Thoughts from the Writer’s Desk

Yes, You Get To Do That

by S.L. Dove Cooper

“Can I name a character Ieësalwin or Nieëske? Do I need to spell it Ysalwyn or Neeska or something like that so fantasy readers are more comfortable with the spelling and don’t have to deal with an umlaut?”

You’re not really asking yourself whether you can spell words this way. Tolkien uses them. Fëanor is right there. Anne McCaffrey’s F’lar and Mercedes Lackey’s shin’a’in both exist. In fact, apostrophes in fantasy spellings are so incredibly common, they were already satirised in the 1990s. (Diana Wynne Jones’s The Tough Guide to Fantasy Land calls it out at least once and it is not the only time. There’s even a TVTropes article dedicated to the concept.) Better yet, once upon a time when you were young and still in school, writing stories with your online friends, you included diacritics and apostrophes similarly because you were young and that was what great fantasy did. Using “weird” punctuation in fantasy writing has a long, tapestried history and it’s never bothered you before.

No, you’re asking “Will I get hurt if I include this spelling?” because the spelling is drawing from a non-English language and, for better or worse, if you admit to using it, people who recognise what you’re doing will mark you as Other for it. They’ll take that aspect you care so much about, love so much about your history and the things that shaped you, and make fun of it, just as people have your whole life.

“Haha, those people can’t even speak properly” is a thing you’ve heard multiple times when you went to university. You grew up with a child’s understanding of adult news, believing that the government wanted to ban the way you form words from national television lest poor, innocent people are forced to listen to your sing-song nonsense. Today, your accent, however clear it is, is still subtitled on TV because it is de facto declared incomprehensible. When it appears in shows, it’s used by the stupid, dumb caricature, or a criminal. Heaven forbid a show or a film set in your region is actually filmed starring people with accents from that region.

Somewhere along the line between child and teenager, you lost as much of your accent as you could. You don’t read or write the language you grew up speaking because, quite frankly, the only time you ever saw it was one week a year, and you grew up believing that it was, for once, people making jokes at their own expense instead of being the butt of someone else’s. After all, who in their right minds has that many diacritics in a sentence or thinks consonant sounds should be spelled like that?

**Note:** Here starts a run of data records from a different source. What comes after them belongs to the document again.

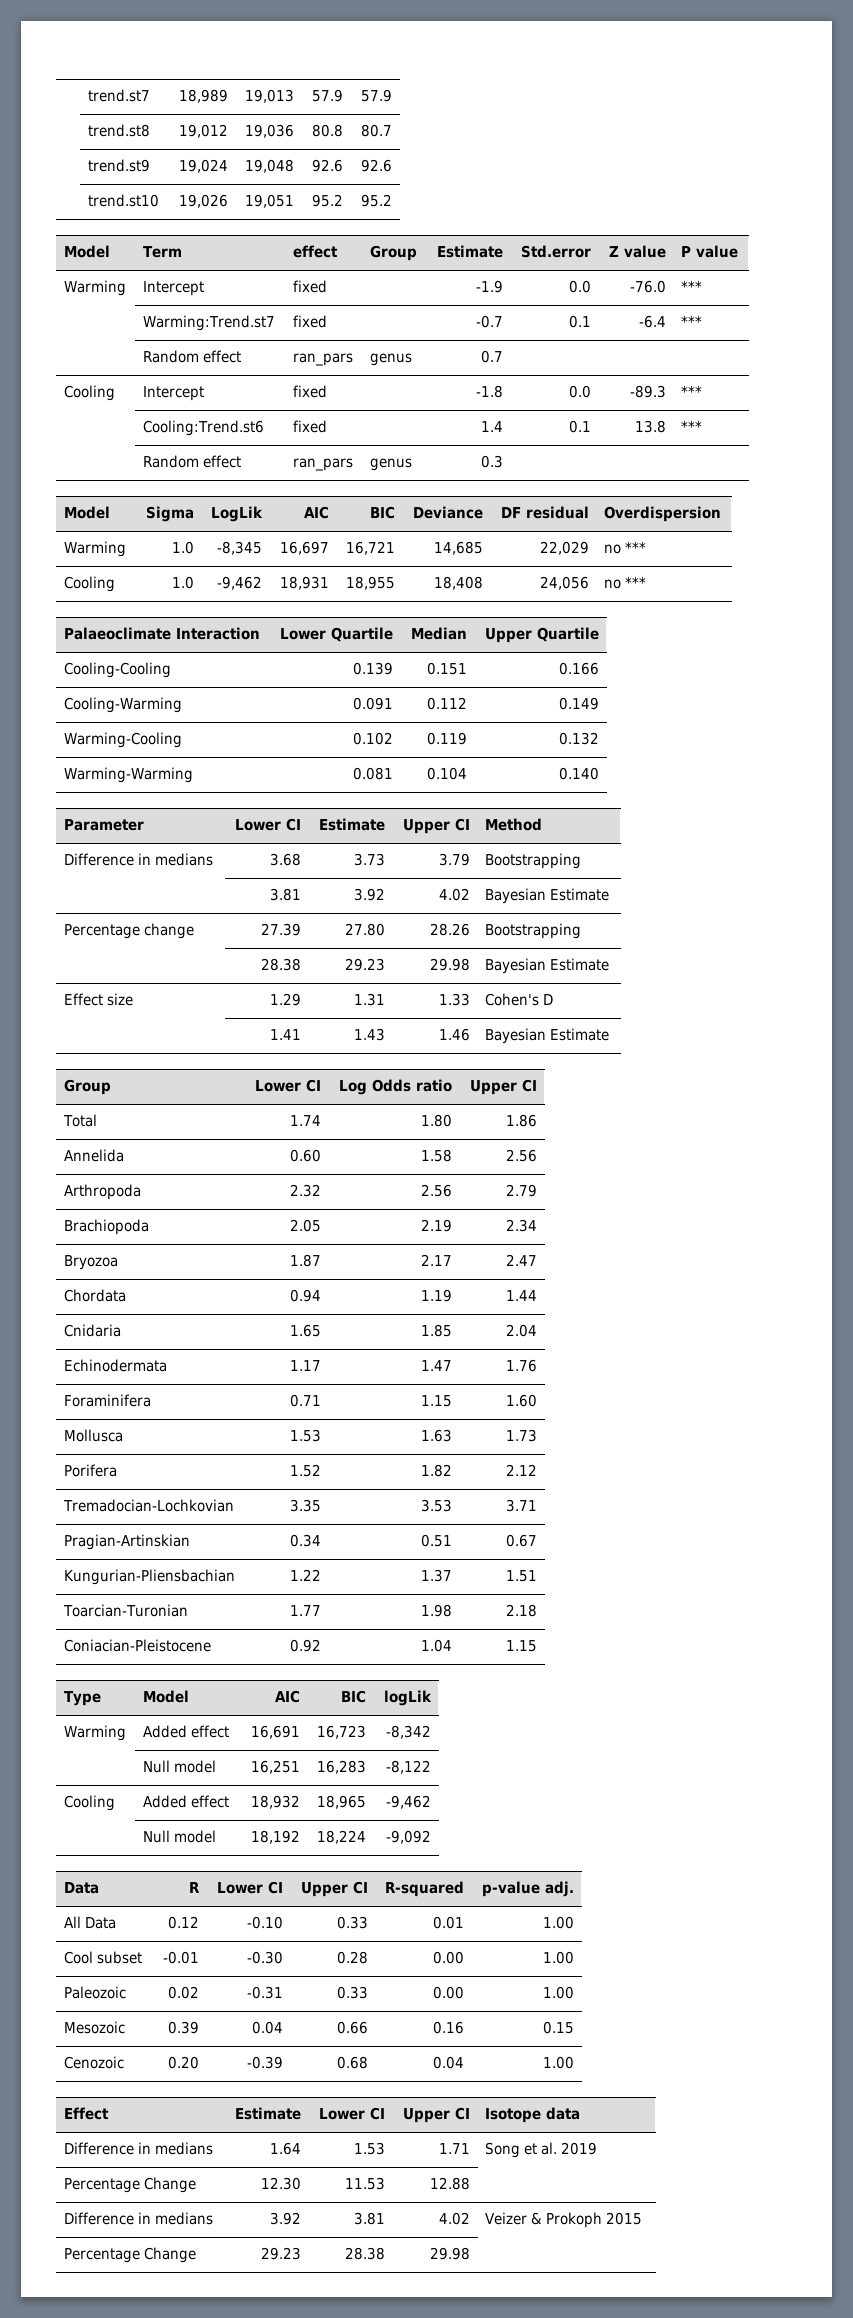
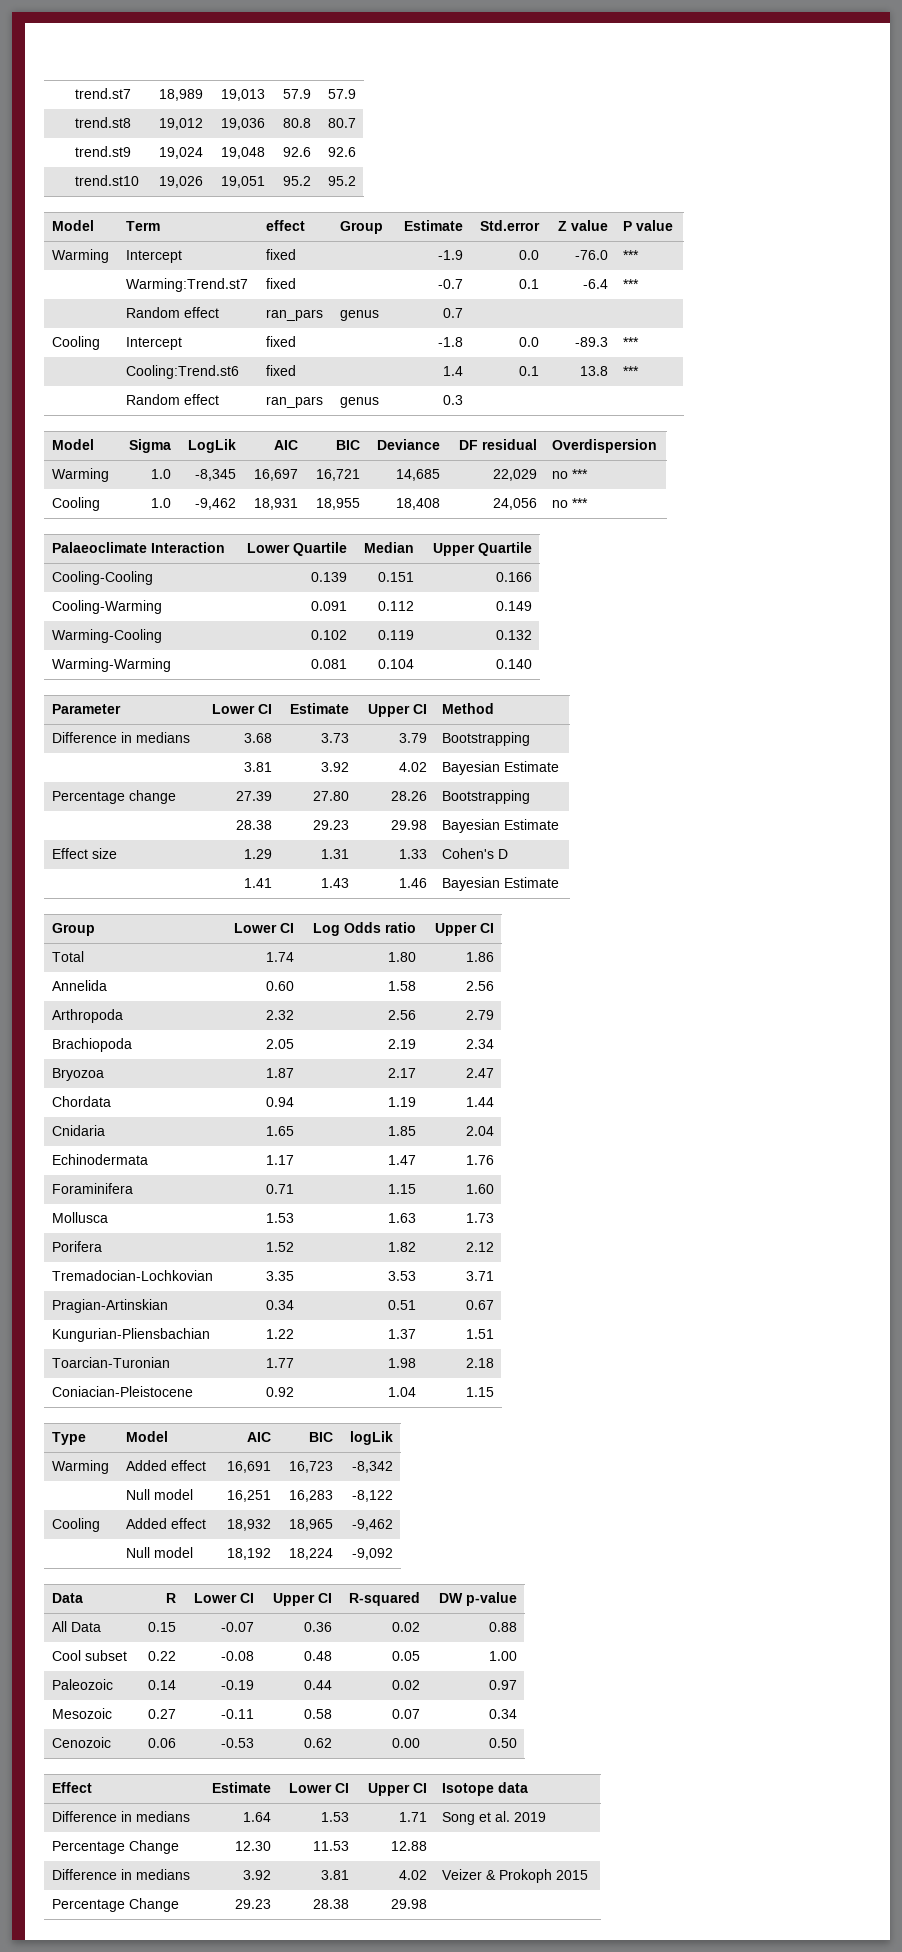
- Data | R | Lower CI | Upper CI | R-squared | p-value adj.
+ Data | R | Lower CI | Upper CI | R-squared | DW p-value
- All Data | 0.12 | -0.10 | 0.33 | 0.01 | 1.00
- Cool subset | -0.01 | -0.30 | 0.28 | 0.00 | 1.00
- Paleozoic | 0.02 | -0.31 | 0.33 | 0.00 | 1.00
- Mesozoic | 0.39 | 0.04 | 0.66 | 0.16 | 0.15
- Cenozoic | 0.20 | -0.39 | 0.68 | 0.04 | 1.00
+ All Data | 0.15 | -0.07 | 0.36 | 0.02 | 0.88
+ Cool subset | 0.22 | -0.08 | 0.48 | 0.05 | 1.00
+ Paleozoic | 0.14 | -0.19 | 0.44 | 0.02 | 0.97
+ Mesozoic | 0.27 | -0.11 | 0.58 | 0.07 | 0.34
+ Cenozoic | 0.06 | -0.53 | 0.62 | 0.00 | 0.50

You could make similar arguments for other languages, of course, but you don’t because those are real languages. You didn’t know, at the time, that the defining line between a language and a dialect is largely political. You learn that there is a chance your language, the one you grew up speaking (well, one of them) but not reading or writing because no one ever taught you, will die out in your lifetime or shortly after.

Your question isn’t about whether you can do something that SFF is known for doing. It’s a question of whether you dare to be that vulnerable, even if people don’t know that you’re offering them something precious and easily squished. That you’re offering them trust, and a welcome into a small part of you that has been bruised and battered for as long as you’ve been able to speak.

You see others wrestle with the same question. You encourage them to write the stories that are true to them and forget the haters. Who cares about the haters, anyway? (You care, actually. As do the other people wrestling with these questions. You all care a lot, as you would when it’s a small piece of your heart and trust offered freely and generously to those willing to share it.)

You dip your toes in. Learn about yourself. It takes a while, but eventually you work out that there are two ways in which your history informs your stories: the ways you can choose and the ways you can’t unless you put in a lot of hard work pretending to be something you’re not. And, frankly, it can be draining enough to deal with the things you can’t hide.

Back when you started writing, mostly the things you couldn’t hide were “You don’t get to exist, stop trying to take our chair at the table.” At the moment, it’s more along the lines of “Your very existence is fascist because real queer people are horny.” They’re things you can’t take out of your work. One of your first attempts at novel-length fiction prominently featured what would, by today’s readers, be immediately clocked as a sex-repulsed aroace character. You didn’t know, didn’t have words for that when you wrote it. Romance largely takes a back seat to other relationships in your works and, on the chance that it does star, tends to… focus on the non-romantic elements of the relationship, and the concept that two people in a dedicated relationship may sleep together has not crossed your mind in all the 500k words you’ve written with them. There are even smaller notes. The way attraction catches people’s attention, the focus on specific details to convey a sense of physical and sexual attraction, are both things you have to actively, consciously, add in revision because you never remember on your own.

You can’t change those. But you can choose whether to build on a language you know, write about an ecosystem you’re familiar with and isn’t one common in SFF, include moments of community or other elements that matter to you, build on parts of your history that you want to share. And so, you choose not to over and over again.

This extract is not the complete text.